5c. MCP keychain storage

Potential value:

  • Better OAuth token storage for MCP auth flows.

Why this is separate:

  • It is an auth-storage architecture change, not a Gemini provider follow-up.

5d. IDE detection, terminal serialization, experiment flags, telemetry

Potential value:

  • Nice integrations and better fidelity with upstream CLI behavior.

Why this is last:

  • None of them unblock current Gemini provider correctness or UX.

Proposed task breakdown for delegation

If these are delegated as separate rescue tasks, use this split:

  1. gemini-token-counting
  • Implement cli-core-backed Gemini preflight counting.
  • Own hook integration and tests only.
  • Do not touch usage bar or retry logic.
  1. gemini-quota-usage-bar
  • Replace Gemini raw quota fetch with cli-core quota APIs.
  • Own sf-usage-bar integration and Gemini auth helper reuse.
  • Do not touch retry handler or model resolution.
  1. gemini-retry-classification
  • Introduce cli-core-backed Gemini error classification in retry handling.
  • Own retry tests and minimal provider-side wrapping if needed.
  • Do not change quota UI or aliasing.
  1. gemini-model-aliases
  • Add auto/pro/flash/flash-lite alias resolution for Gemini preferences.
  • Own resolution/documentation/tests only.

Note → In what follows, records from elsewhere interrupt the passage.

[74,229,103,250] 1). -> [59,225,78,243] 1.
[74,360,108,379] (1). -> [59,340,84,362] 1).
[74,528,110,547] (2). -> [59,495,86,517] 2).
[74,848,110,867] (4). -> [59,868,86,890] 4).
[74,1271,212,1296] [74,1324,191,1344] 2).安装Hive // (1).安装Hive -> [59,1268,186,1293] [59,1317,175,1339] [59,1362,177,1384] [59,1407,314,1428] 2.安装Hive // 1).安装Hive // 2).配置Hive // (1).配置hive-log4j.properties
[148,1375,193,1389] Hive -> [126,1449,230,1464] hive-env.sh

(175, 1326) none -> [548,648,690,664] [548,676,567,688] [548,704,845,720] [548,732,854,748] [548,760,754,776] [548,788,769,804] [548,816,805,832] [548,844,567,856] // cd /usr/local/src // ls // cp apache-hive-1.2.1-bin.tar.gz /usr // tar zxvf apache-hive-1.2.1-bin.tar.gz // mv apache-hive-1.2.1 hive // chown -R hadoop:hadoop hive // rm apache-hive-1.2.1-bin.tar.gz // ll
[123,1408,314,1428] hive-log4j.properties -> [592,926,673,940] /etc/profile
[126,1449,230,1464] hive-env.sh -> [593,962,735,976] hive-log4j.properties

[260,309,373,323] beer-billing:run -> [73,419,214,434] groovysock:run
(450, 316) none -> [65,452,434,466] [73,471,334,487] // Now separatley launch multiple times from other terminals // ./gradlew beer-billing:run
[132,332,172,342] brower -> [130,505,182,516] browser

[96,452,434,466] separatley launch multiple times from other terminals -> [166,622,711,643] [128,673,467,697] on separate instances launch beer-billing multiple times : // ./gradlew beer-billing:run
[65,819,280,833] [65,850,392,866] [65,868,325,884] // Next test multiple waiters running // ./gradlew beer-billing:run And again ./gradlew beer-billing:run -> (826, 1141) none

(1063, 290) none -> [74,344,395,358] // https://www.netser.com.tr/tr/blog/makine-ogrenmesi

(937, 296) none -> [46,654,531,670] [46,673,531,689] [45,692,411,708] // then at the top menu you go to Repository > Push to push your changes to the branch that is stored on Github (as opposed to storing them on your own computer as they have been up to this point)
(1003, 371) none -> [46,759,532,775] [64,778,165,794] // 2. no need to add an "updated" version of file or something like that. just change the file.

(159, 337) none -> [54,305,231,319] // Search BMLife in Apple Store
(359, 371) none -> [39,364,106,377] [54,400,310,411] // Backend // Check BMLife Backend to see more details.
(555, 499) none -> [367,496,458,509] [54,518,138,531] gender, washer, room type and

Suggested definition of done

The follow-up is complete when:

  • Gemini transport, quota lookup, and retry classification all rely on cli-core where upstream already provides that behavior.
  • SF no longer carries duplicated handwritten Gemini logic for areas cli-core already owns.
  • User-facing configuration for Gemini is more stable than concrete preview model IDs.
  • Each change lands with focused tests and without broad cross-provider refactors.